It's time for counter-Wokeism

by @shellenberger
AG Sulzberger, owner of the New York Times (left); Claudine Gay, President, Harvard (center); Roman L. Pérez, President, American Anthropological Association

For hundreds of years, truth, wisdom, and intelligence have been the highest values held by Harvard, the New York Times, and other elite institutions.

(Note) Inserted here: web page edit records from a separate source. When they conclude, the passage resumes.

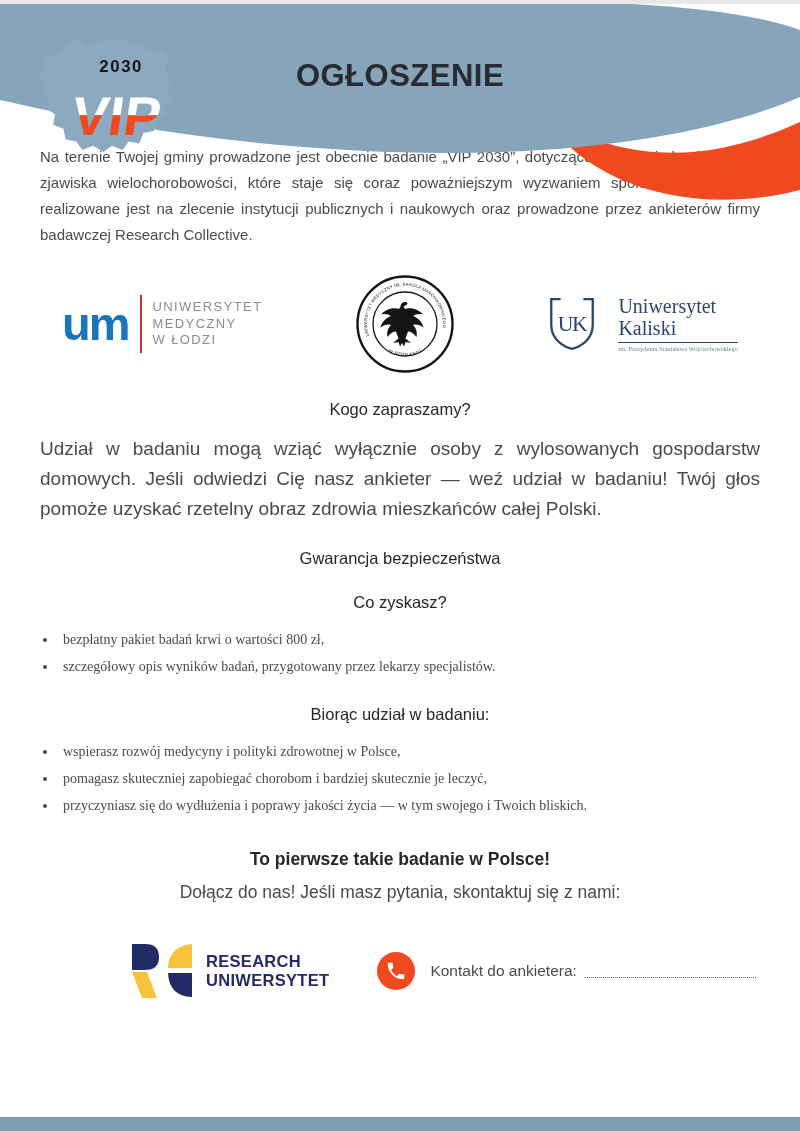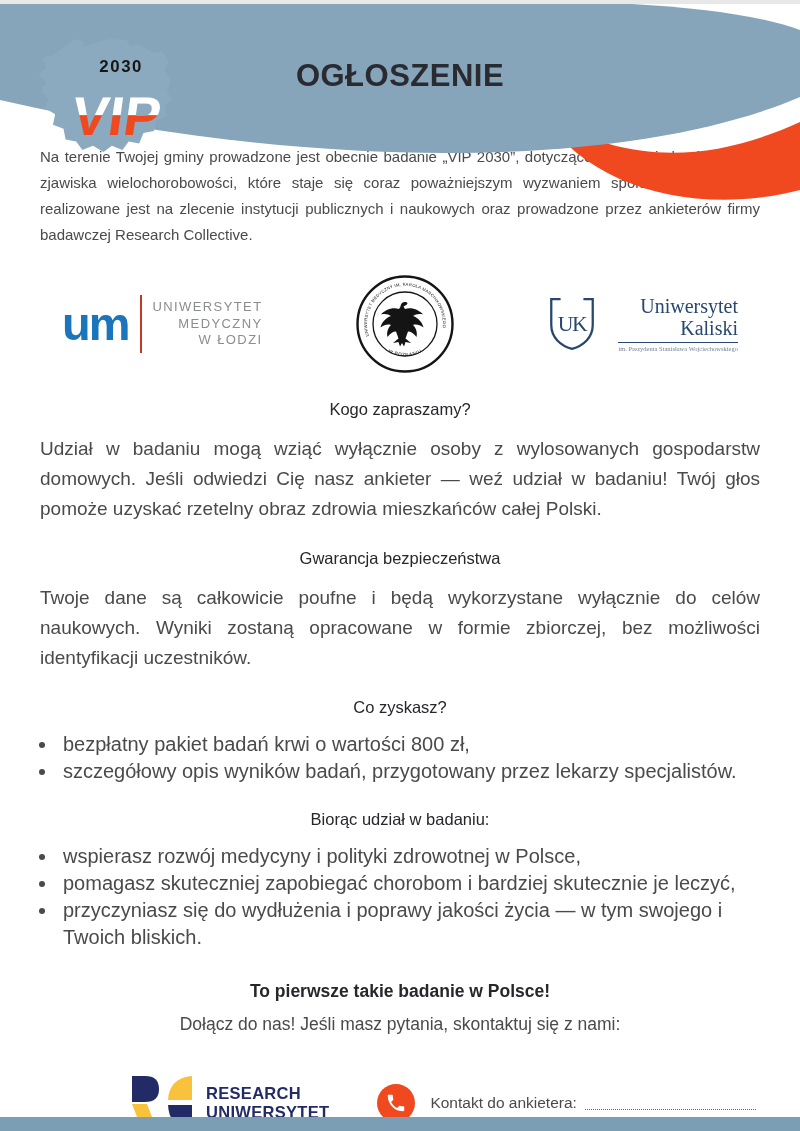--- a/index.html
+++ b/index.html
@@ -7,36 +7,36 @@
         font-family:"Liberation Sans",sans-serif;overflow:hidden;color:#4a4a4a;}
   .waves,.vip-logo,.footer-bar{position:absolute;}
   .waves{top:0;left:0;width:800px;height:200px;}
   .vip-logo{top:26px;left:28px;width:172px;height:142px;}
   .vip-logo svg{width:100%;height:100%;}
   h1{margin:0;padding-top:54px;text-align:center;font-size:31px;font-weight:bold;
      letter-spacing:.5px;color:#2a2a31;position:relative;}
   .subtitle{margin:13px 40px 0;text-align:center;font-weight:bold;font-size:15.5px;color:#26262c;}
   .intro{margin:19px 40px 0;text-align:justify;font-size:15px;line-height:26px;}
   
-  .partners{margin:25px 62px 0;height:102px;display:flex;align-items:center;justify-content:space-between;text-align:right;}
+  .partners{margin:25px 62px 0;height:102px;display:flex;align-items:center;justify-content:space-between;}
   .um-logo{display:flex;align-items:center;gap:11px;}
   .um-mono{font-size:47px;font-weight:bold;color:#1b75bb;line-height:.8;letter-spacing:-2px;}
   .um-divider{width:2px;height:58px;background:#c0392b;}
   .um-lines{display:flex;flex-direction:column;font-size:13px;letter-spacing:1.4px;
             color:#8a8d90;line-height:1.28;}
   .seal svg{width:100px;height:100px;display:block;}
   .uk-logo{display:flex;align-items:center;gap:22px;}
   .uk-shield svg{width:48px;height:56px;display:block;}
   .uk-name{font-family:"Liberation Serif",serif;font-size:20px;color:#27476e;line-height:1.08;}
   .uk-sub{font-size:6.5px;color:#6e7f99;border-top:1px solid #27476e;margin-top:3px;padding-top:2px;
           font-family:"Liberation Serif",serif;}
   
   h2{margin:25px 0 0;text-align:center;font-size:16.5px;font-weight:normal;color:#26262c;}
   .sec-body{margin:15px 40px 0;text-align:justify;font-size:19px;line-height:30px;}
-  ul.sec-list{margin:14px 40px 0 58px;padding:0;font-size:20px;line-height:27px;}
+  ul.sec-list{margin:14px 40px 0 58px;padding:0;font-size:14px;line-height:27px;font-family:Liberation Serif, serif;}
   ul.sec-list li{padding-left:5px;}
   h3{margin:30px 0 0;text-align:center;font-size:17.5px;font-weight:bold;color:#26262c;}
   .cta{margin:12px 0 0;text-align:center;font-size:17.5px;color:#4a4a4a;}
   
   .rc-row{margin:40px 44px 0 130px;display:flex;align-items:center;}
   .rc-logo{display:flex;align-items:center;gap:12px;}
   .rc-mark svg{width:64px;height:56px;display:block;}
   .rc-text{display:flex;flex-direction:column;font-size:16.5px;font-weight:bold;
            color:#232b66;line-height:1.15;letter-spacing:.3px;}
   .ankieter{display:flex;align-items:center;flex:1;margin-left:48px;}
@@ -129,21 +129,20 @@
     </div>
   </div>
 
   <section>
     <h2>Kogo zapraszamy?</h2>
     <p class="sec-body">Udział w badaniu mogą wziąć wyłącznie osoby z wylosowanych gospodarstw domowych. Jeśli odwiedzi Cię nasz ankieter — weź udział w badaniu! Twój głos pomoże uzyskać rzetelny obraz zdrowia mieszkańców całej Polski.</p>
   </section>
 
   <section>
     <h2>Gwarancja bezpieczeństwa</h2>
-    <p class="sec-body">Twoje dane są całkowicie poufne i będą wykorzystane wyłącznie do celów naukowych. Wyniki zostaną opracowane w formie zbiorczej, bez możliwości identyfikacji uczestników.</p>
   </section>
 
   <section>
     <h2>Co zyskasz?</h2>
     <ul class="sec-list">
       <li>bezpłatny pakiet badań krwi o wartości 800 zł,</li>
       <li>szczegółowy opis wyników badań, przygotowany przez lekarzy specjalistów.</li>
     </ul>
   </section>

Harvard’s slogan is veritas, Latin for the Truth. The New York Times motto is “All the news that’s fit to print,” which refers to the paper’s ambition to be an accurate reflection of reality. And the mission of many academic and scholarly associations is the same or similar to that of the American Anthropological Association (AAA), which is to “advance anthropology as a discipline of scientific and humanistic research, practice, and teaching that increases our fundamental understanding of humankind.”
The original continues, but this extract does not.